■ DIRECTIONS FOR THIS TASK
This exercise asks for every line of the material that includes the word "cardiovascular".

■ DATA SUPPLIED
##########

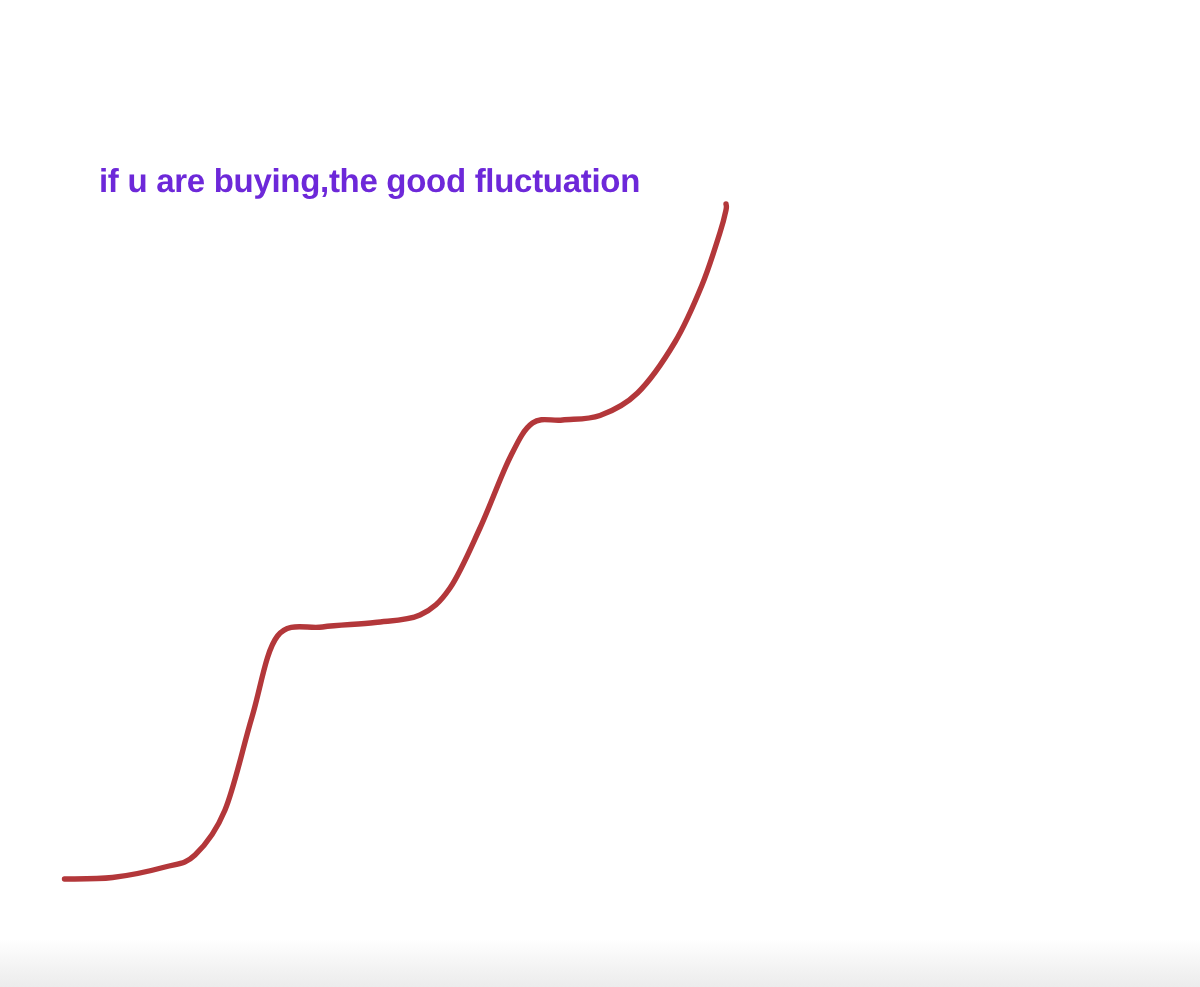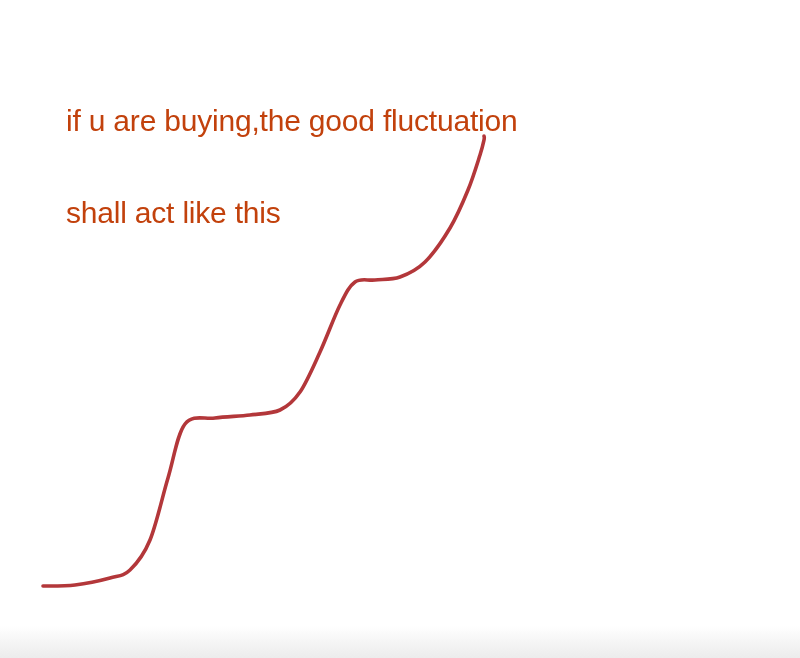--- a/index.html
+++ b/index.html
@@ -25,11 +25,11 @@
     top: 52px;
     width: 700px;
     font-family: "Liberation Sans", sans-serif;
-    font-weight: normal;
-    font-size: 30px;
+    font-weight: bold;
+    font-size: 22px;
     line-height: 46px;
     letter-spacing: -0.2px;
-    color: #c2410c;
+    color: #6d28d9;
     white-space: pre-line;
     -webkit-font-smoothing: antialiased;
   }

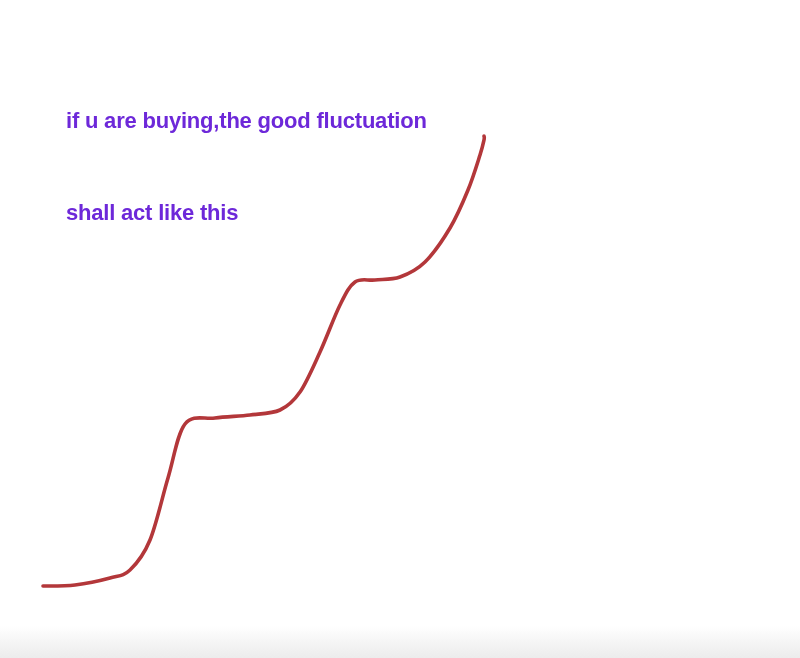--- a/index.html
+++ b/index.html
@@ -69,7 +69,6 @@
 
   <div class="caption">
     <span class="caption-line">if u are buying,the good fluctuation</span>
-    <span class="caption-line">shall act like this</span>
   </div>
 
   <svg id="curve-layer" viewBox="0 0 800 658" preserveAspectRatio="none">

##########

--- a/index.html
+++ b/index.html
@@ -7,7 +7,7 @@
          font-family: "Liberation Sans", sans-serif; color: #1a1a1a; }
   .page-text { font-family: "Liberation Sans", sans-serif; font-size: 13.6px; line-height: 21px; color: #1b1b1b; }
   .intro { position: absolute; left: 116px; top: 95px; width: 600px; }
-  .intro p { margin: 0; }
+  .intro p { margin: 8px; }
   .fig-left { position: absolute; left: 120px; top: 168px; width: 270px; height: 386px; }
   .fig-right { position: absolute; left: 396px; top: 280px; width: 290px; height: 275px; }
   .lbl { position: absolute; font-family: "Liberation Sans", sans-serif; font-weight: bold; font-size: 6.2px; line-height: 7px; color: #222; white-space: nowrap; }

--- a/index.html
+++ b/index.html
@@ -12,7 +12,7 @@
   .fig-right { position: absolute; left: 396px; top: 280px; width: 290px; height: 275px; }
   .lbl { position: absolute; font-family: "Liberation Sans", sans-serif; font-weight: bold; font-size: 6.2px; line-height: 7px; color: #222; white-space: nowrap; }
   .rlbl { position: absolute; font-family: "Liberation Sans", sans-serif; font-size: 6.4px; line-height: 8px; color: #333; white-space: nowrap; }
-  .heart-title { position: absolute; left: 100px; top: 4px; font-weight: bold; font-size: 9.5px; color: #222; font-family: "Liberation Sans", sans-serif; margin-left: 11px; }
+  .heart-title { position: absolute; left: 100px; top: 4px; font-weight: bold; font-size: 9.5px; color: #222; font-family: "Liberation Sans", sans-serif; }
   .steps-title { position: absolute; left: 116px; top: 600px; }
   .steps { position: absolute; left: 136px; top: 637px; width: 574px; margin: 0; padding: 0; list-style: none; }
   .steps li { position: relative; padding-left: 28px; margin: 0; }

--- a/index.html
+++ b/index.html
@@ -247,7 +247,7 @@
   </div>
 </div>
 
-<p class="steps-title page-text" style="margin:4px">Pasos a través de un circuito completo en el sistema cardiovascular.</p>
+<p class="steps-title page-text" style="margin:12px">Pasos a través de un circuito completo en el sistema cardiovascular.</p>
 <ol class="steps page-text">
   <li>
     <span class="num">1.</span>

##########

■ TASK OUTPUT
-<p class="steps-title page-text" style="margin:4px">Pasos a través de un circuito completo en el sistema cardiovascular.</p>
+<p class="steps-title page-text" style="margin:12px">Pasos a través de un circuito completo en el sistema cardiovascular.</p>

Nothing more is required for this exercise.